# FS: Lots of PC Parts on eBay!



## Geoff

My previous thread was getting filled up with off-topic posts and it was hard for people to see what was actually still for sale, so here is my newest thread showing you what im selling on eBay.  There are many more items to come, and by tonight I should have them all up here, take a look!


http://cgi.ebay.com/ws/eBayISAPI.dll?ViewItem&rd=1&item=190076260567&ssPageName=STRK:MESE:IT&ih=009
ASRock 775Dual-VSTA / DDR+DDR2 / PCI-E+AGP / Core 2 Duo

ATI x1900GT / 256MB / PCI-E / HDCP / DVI / LIKE NEW!!

Tyris 19" LCD / 8ms Response / 500:1 Contrast / DVI

HP iPAQ Rx3115 Pocket PC PDA / 256M SD Card / Case/WiFi

Thermaltake Toughpower 650w / Quad +12V@52A / SLI

Intel Pentium 4 631 / 3.0Ghz / 2MB Cache / LGA775 775

1GB  (2x512MB) Patriot / DDR2-667 / CL4 / Dual Channel


----------



## Geoff

I've added about 5 items since my initial post, and i've updated the current prices.

I have a few more items to list, which include a 320GB SATA hard drive, 60GB IDE hard drive, a Lian-Li Case, 1GB DDR2-667 RAM, Sound Card, and a few other parts.  These will be up by tomorrow morning, so keep checking back!


----------



## ADE

US $18,979.00  for express mail.
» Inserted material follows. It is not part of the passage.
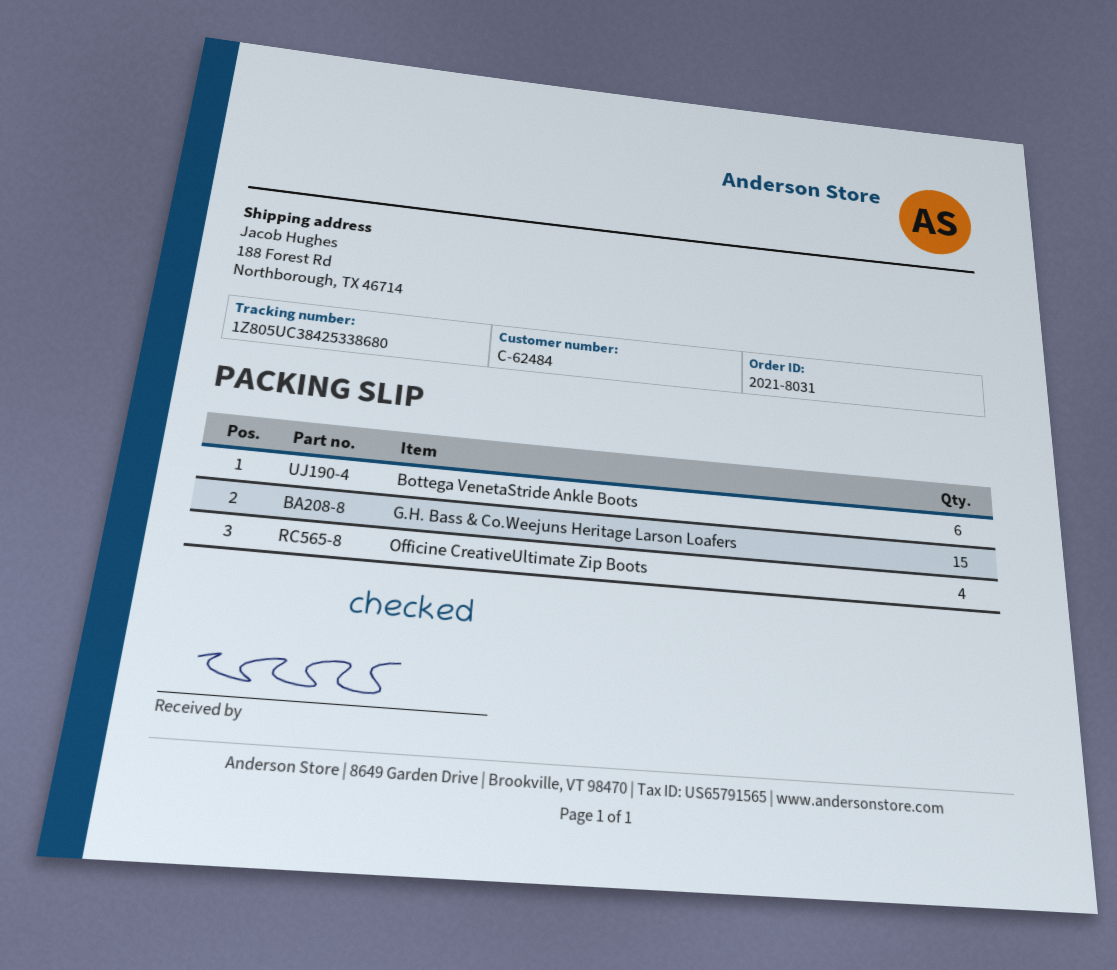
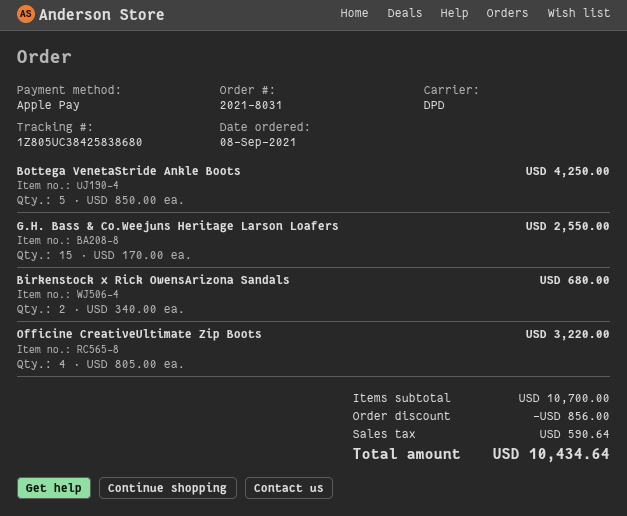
tracking number: 1Z805UC38425338680 -> 1Z805UC38425838680
Bottega VenetaStride Ankle Boots: 6 -> 5
Birkenstock x Rick OwensArizona Sandals: none -> 2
LOL. I like the PSU...I may bid on it but why so much for shipping? I'm sure in actuality its only like, $10 at the most...


----------



## Emperor_nero

ADE said:


> US $18,979.00  for express mail. LOL. I like the PSU...I may bid on it but why so much for shipping? I'm sure in actuality its only like, $10 at the most...



He already stated in he's other thread that was a typo.


----------



## ADE

I know it was just funny at first glance...


----------



## Geoff

ADE said:


> US $18,979.00  for express mail. LOL. I like the PSU...I may bid on it but why so much for shipping? I'm sure in actuality its only like, $10 at the most...





Emperor_nero said:


> He already stated in he's other thread that was a typo.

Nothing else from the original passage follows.